• **DATA SECTION**
________________________________________

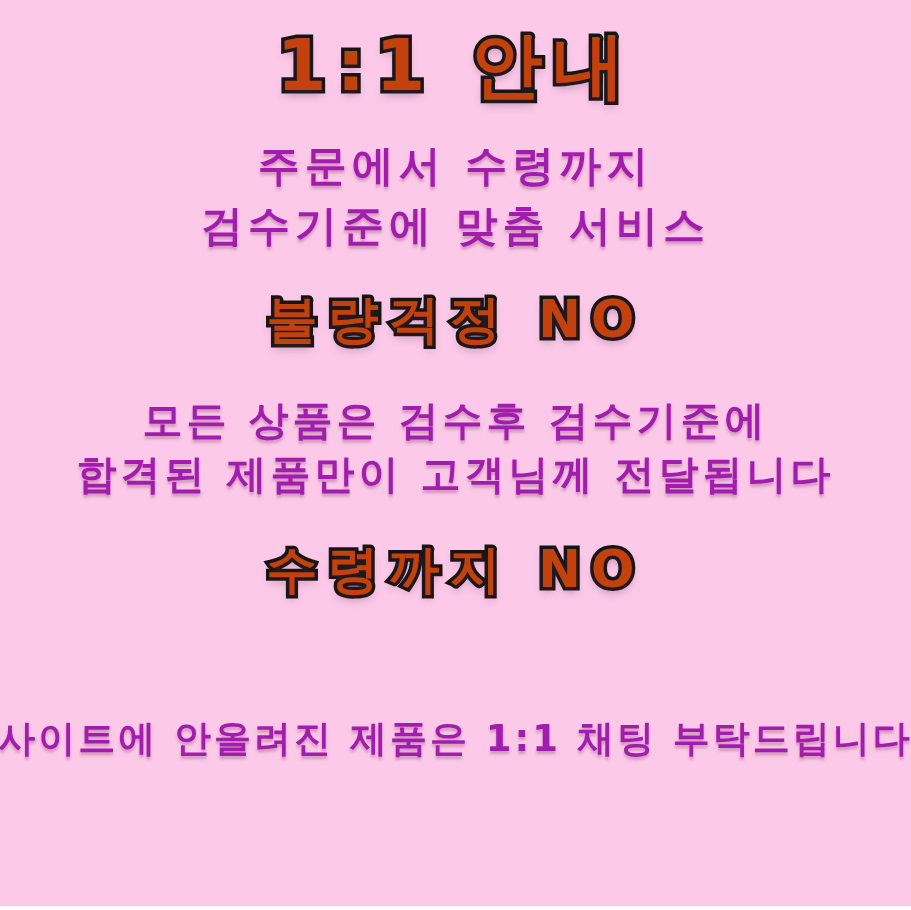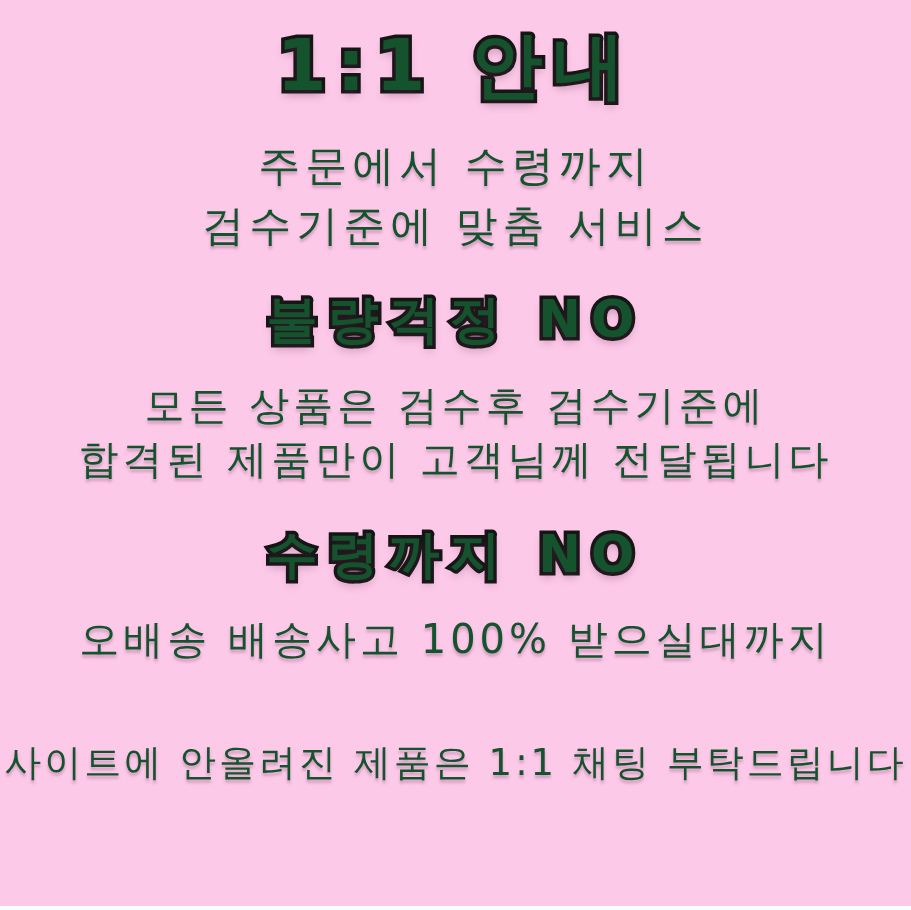--- a/index.html
+++ b/index.html
@@ -17,21 +17,21 @@
     width: 911px;
     height: 910px;
     display: flex;
     flex-direction: column;
     align-items: center;
     text-align: center;
     position: relative;
   }
   
   .bubble {
-    color: #14532d;
+    color: #c2410c;
     -webkit-text-stroke: 7px #161616;
     paint-order: stroke fill;
     font-weight: 800;
     text-shadow:
       0 5px 8px rgba(90, 40, 70, 0.35),
       -2px -2px 0 #161616,
       2px -2px 0 #161616,
       -2px 2px 0 #161616,
       2px 2px 0 #161616;
     letter-spacing: 10px;
@@ -40,34 +40,34 @@
   }
   .title {
     margin-top: 28px;
     font-size: 72px;
   }
   .heading {
     font-size: 51px;
   }
   
   .hand {
-    color: #14532d;
-    font-weight: 400;
+    color: #a21caf;
+    font-weight: 700;
     text-shadow: 0 3px 3px rgba(120, 60, 95, 0.35);
     white-space: nowrap;
   }
   .intro {
     margin-top: 32px;
     font-size: 42px;
     line-height: 1.45;
     letter-spacing: 5px;
   }
   .heading-1 { margin-top: 36px; }
   .body-text {
-    margin-top: 31px;
+    margin-top: 46px;
     font-size: 40px;
     line-height: 1.35;
     letter-spacing: 4px;
   }
   .heading-2 { margin-top: 42px; }
   .footer-notice {
     margin-top: 72px;
     font-size: 37px;
     letter-spacing: 3px;
   }
@@ -95,19 +95,18 @@
   <div class="bubble heading heading-1">불량걱정 NO</div>
 
   <div class="hand body-text">
     <div>모든 상품은 검수후 검수기준에</div>
     <div>합격된 제품만이 고객님께 전달됩니다</div>
   </div>
 
   <div class="bubble heading heading-2">수령까지 NO</div>
 
   <div class="hand body-text">
-    <div>오배송 배송사고 100% 받으실대까지</div>
   </div>
 
   <div class="hand footer-notice">사이트에 안올려진 제품은 1:1 채팅 부탁드립니다</div>
 
   <div class="bottom-strip"></div>
 </div>
 
 </body></html>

________________________________________

• **EXERCISE DESCRIPTION**
Everything from the line containing "text-align: center;" to the end of the data above should be quoted exactly, please, both ends included, and nothing outside that span.

• **OUTPUT OF THE TASK**
     text-align: center;
     position: relative;
   }
   
   .bubble {
-    color: #14532d;
+    color: #c2410c;
     -webkit-text-stroke: 7px #161616;
     paint-order: stroke fill;
     font-weight: 800;
     text-shadow:
       0 5px 8px rgba(90, 40, 70, 0.35),
       -2px -2px 0 #161616,
       2px -2px 0 #161616,
       -2px 2px 0 #161616,
       2px 2px 0 #161616;
     letter-spacing: 10px;
@@ -40,34 +40,34 @@
   }
   .title {
     margin-top: 28px;
     font-size: 72px;
   }
   .heading {
     font-size: 51px;
   }
   
   .hand {
-    color: #14532d;
-    font-weight: 400;
+    color: #a21caf;
+    font-weight: 700;
     text-shadow: 0 3px 3px rgba(120, 60, 95, 0.35);
     white-space: nowrap;
   }
   .intro {
     margin-top: 32px;
     font-size: 42px;
     line-height: 1.45;
     letter-spacing: 5px;
   }
   .heading-1 { margin-top: 36px; }
   .body-text {
-    margin-top: 31px;
+    margin-top: 46px;
     font-size: 40px;
     line-height: 1.35;
     letter-spacing: 4px;
   }
   .heading-2 { margin-top: 42px; }
   .footer-notice {
     margin-top: 72px;
     font-size: 37px;
     letter-spacing: 3px;
   }
@@ -95,19 +95,18 @@
   <div class="bubble heading heading-1">불량걱정 NO</div>
 
   <div class="hand body-text">
     <div>모든 상품은 검수후 검수기준에</div>
     <div>합격된 제품만이 고객님께 전달됩니다</div>
   </div>
 
   <div class="bubble heading heading-2">수령까지 NO</div>
 
   <div class="hand body-text">
-    <div>오배송 배송사고 100% 받으실대까지</div>
   </div>
 
   <div class="hand footer-notice">사이트에 안올려진 제품은 1:1 채팅 부탁드립니다</div>
 
   <div class="bottom-strip"></div>
 </div>
 
 </body></html>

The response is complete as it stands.